The Thirty-Something Syndrome and it's impact on girls like me

For a few years now, I've been deeply discouraged by the obviously unhappy thirty-something year old women in my life who have missed every opportunity to love and mentor me through the years I've needed them most. My emotions have ranged from discouragement to frustration to anger to just plain old feeling sorry for them, because their actions and attitude towards me have made their own unhappiness obvious.

It wasn't until I was surrounded by Godly, nurturing women of this same age group who proved my encompassing view of them wrong that I realized that not all thirty-something year old's have this bad attitude. What "bad attitude," you might ask? Well, I like to call it the thirty-something syndrome... you know, those girls who are miserable because they're really too old to dress like they're still 22, but too young to dress like a full-fledged middle aged woman... the girls who have so much regret from the mistakes they made in their twenties that they automatically hate (or resent) any girl in their twenties who is actually living for Christ and trying to do all the right things and stay in the center of His will... those girls who are so unhappy with where they are and the choices they've made that they would secretly rather watch you fall on your face than accomplish your dreams.... those girls. The girls with the thirty-something syndrome.

I'm not sure what the most common cause of this is, but I know that jealousy, insecurity, and unhappiness are all factors. The saddest part of it all is that most women falling into this trap are far more beautiful than they realize, creative and smart, and could have a huge, lasting impact on the lives of girls like me if they would just set aside their poor attitudes and embrace the opportunity to make a difference.

Well, my experience with women like this and then, later, the women who proved to me that they aren't all like that has taught me a few things:
1. Never miss an opportunity to mentor a younger girl. You've been there, you understand, so instead of resenting them for being successful and striving to live for the Lord, embrace them, nurture them, and show them what genuine love feels like.

2. Go deeper than surface level. If you don't give someone a chance and try to get to know their heart, you can't truly understand them.

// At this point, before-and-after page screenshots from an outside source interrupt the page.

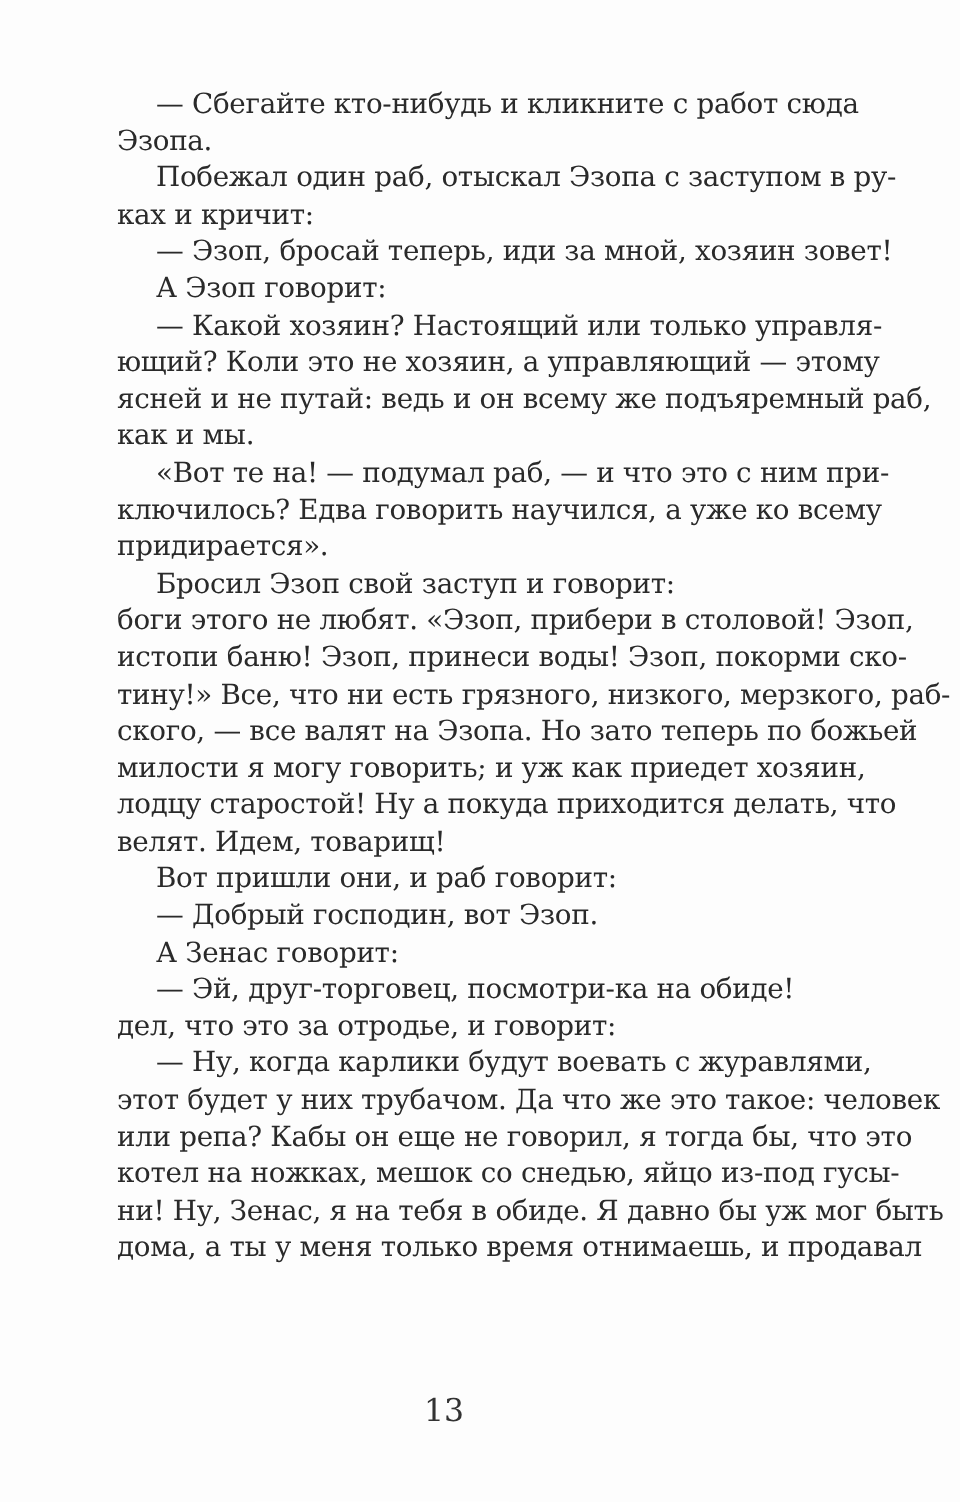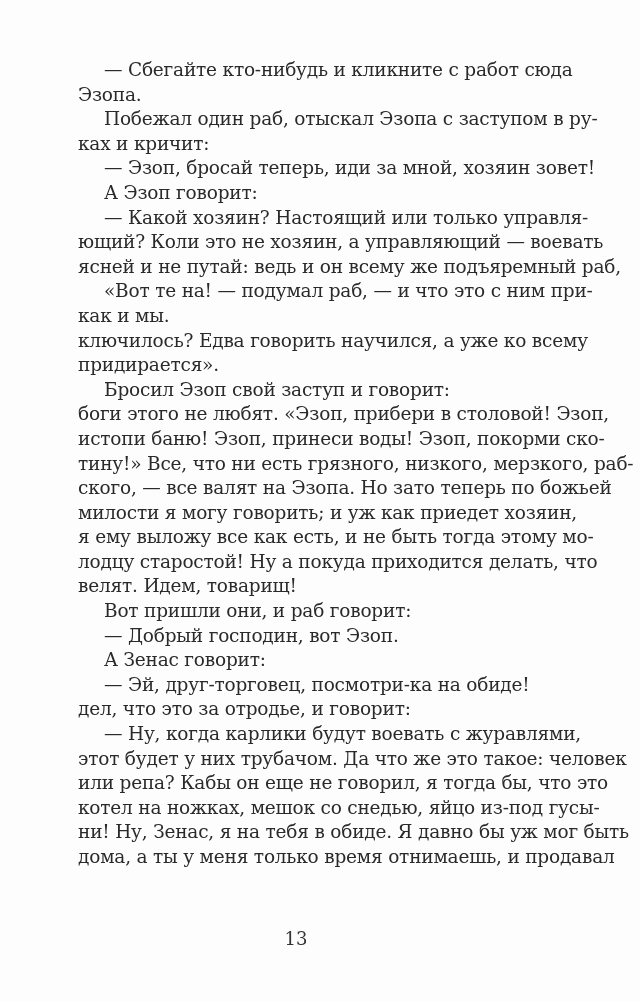--- a/index.html
+++ b/index.html
@@ -62,7 +62,7 @@
     <span class="line indent last">— Эзоп, бросай теперь, иди за мной, хозяин зовет!</span>
     <span class="line indent last">А Эзоп говорит:</span>
     <span class="line indent">— Какой хозяин? Настоящий или только управля-</span>
-    <span class="line">ющий? Коли это не хозяин, а управляющий — воевать</span>
+    <span class="line">ющий? Коли это не хозяин, а управляющий — этому</span>
     <span class="line">ясней и не путай: ведь и он всему же подъяремный раб,</span>
     <span class="line indent">«Вот те на! — подумал раб, — и что это с ним при-</span>
     <span class="line last">как и мы.</span>

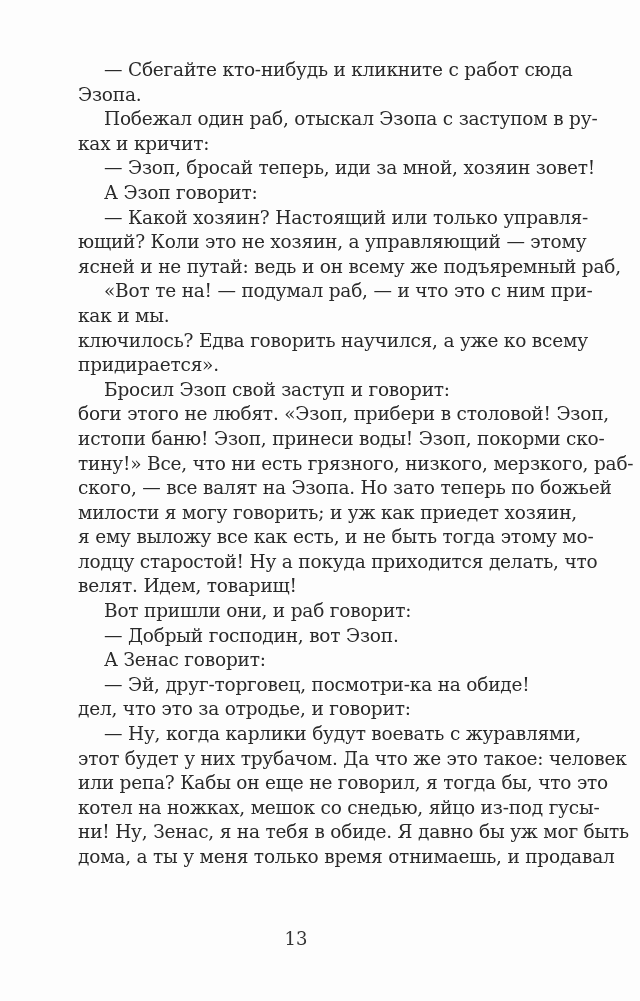--- a/index.html
+++ b/index.html
@@ -64,8 +64,8 @@
     <span class="line indent">— Какой хозяин? Настоящий или только управля-</span>
     <span class="line">ющий? Коли это не хозяин, а управляющий — этому</span>
     <span class="line">ясней и не путай: ведь и он всему же подъяремный раб,</span>
+    <span class="line last">как и мы.</span>
     <span class="line indent">«Вот те на! — подумал раб, — и что это с ним при-</span>
-    <span class="line last">как и мы.</span>
     <span class="line">ключилось? Едва говорить научился, а уже ко всему</span>
     <span class="line last">придирается».</span>
     <span class="line indent last">Бросил Эзоп свой заступ и говорит:</span>

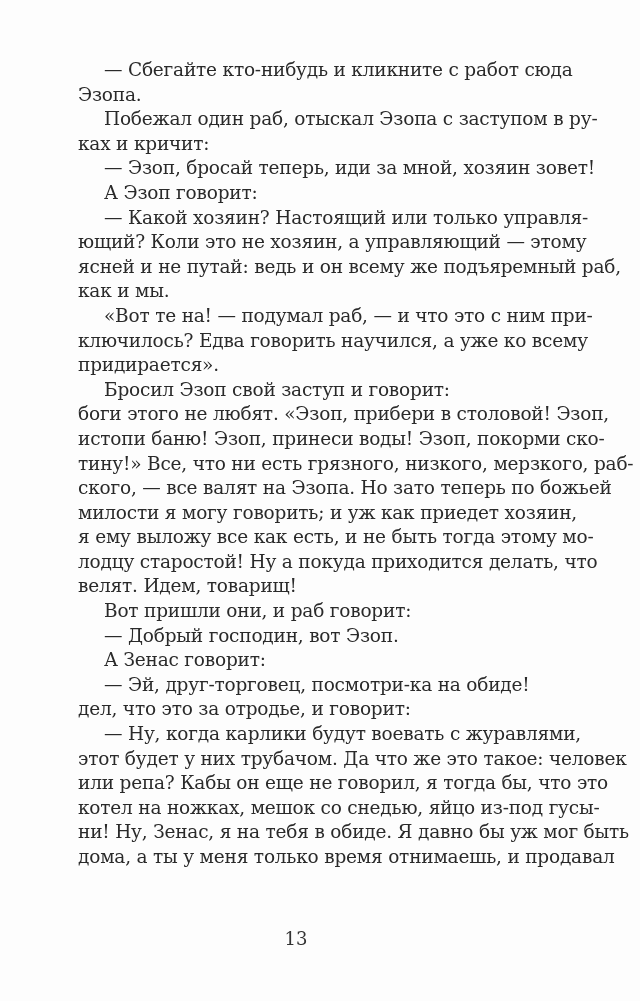--- a/index.html
+++ b/index.html
@@ -74,7 +74,6 @@
     <span class="line">тину!» Все, что ни есть грязного, низкого, мерзкого, раб-</span>
     <span class="line">ского, — все валят на Эзопа. Но зато теперь по божьей</span>
     <span class="line">милости я могу говорить; и уж как приедет хозяин,</span>
-    <span class="line">я ему выложу все как есть, и не быть тогда этому мо-</span>
     <span class="line">лодцу старостой! Ну а покуда приходится делать, что</span>
     <span class="line last">велят. Идем, товарищ!</span>
     <span class="line indent last">Вот пришли они, и раб говорит:</span>

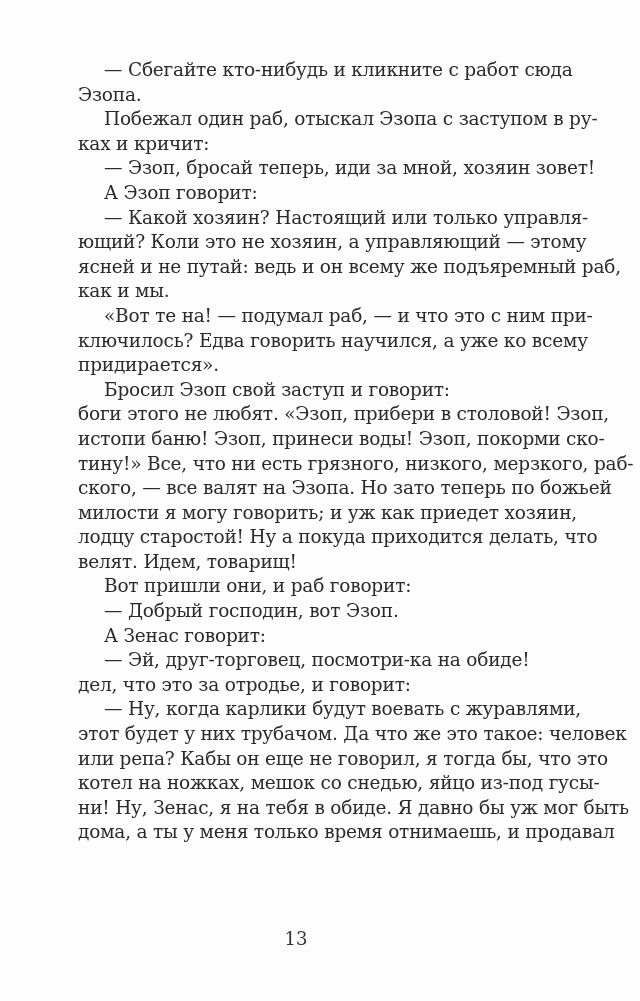--- a/index.html
+++ b/index.html
@@ -46,7 +46,7 @@
       width: 592px;
       top: 928px;
       text-align: center;
-      font-size: 18px;
+      font-size: 21px;
       color: #333;
     }
   </style>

3. Being surrounded by Godly women in their 30's is one of the best things a twenty-something year old girl can do.

As I prepare for and plan a wedding, apply for jobs, and prepare to be the Godly wife Jesus has called me to be, there is nothing sweeter than learning from these women who have been there and want the best for me. Watching the way they love their husbands, watching the things they've taught their children, watching the way they invest their time and energy... it's been one of the sweetest gifts. That's the kind of woman I want to become.

Thank you to the women who have loved me, encouraged me, and taught me what it means to be a woman of God!




Tuesday, June 3, 2014

Freedom

Within the last 3 weeks, I graduated from college, started my job, one of my best friends got married, I watched my cousin graduate from dental hygiene school, and I adopted a dog... all the while visiting my grandma in the nursing home, participating in all my church's activities, helping my fiance look for a house and preparing for a huge yard sale. Not to mention making hundreds of bracelets in an effort to raise money for our upcoming mission trip to Haiti. Happy and stressed and busy and overwhelmed and blessed beyond measure... "Too blessed to be stressed," that's for sure. Wow. When did life become such a roller coaster? I can be emotional depending on the situation, but I swear these last few months I've been on top of the world one minute and crying the next. I guess that's what happens when you cram what should be about 5 years of excitement into a few months.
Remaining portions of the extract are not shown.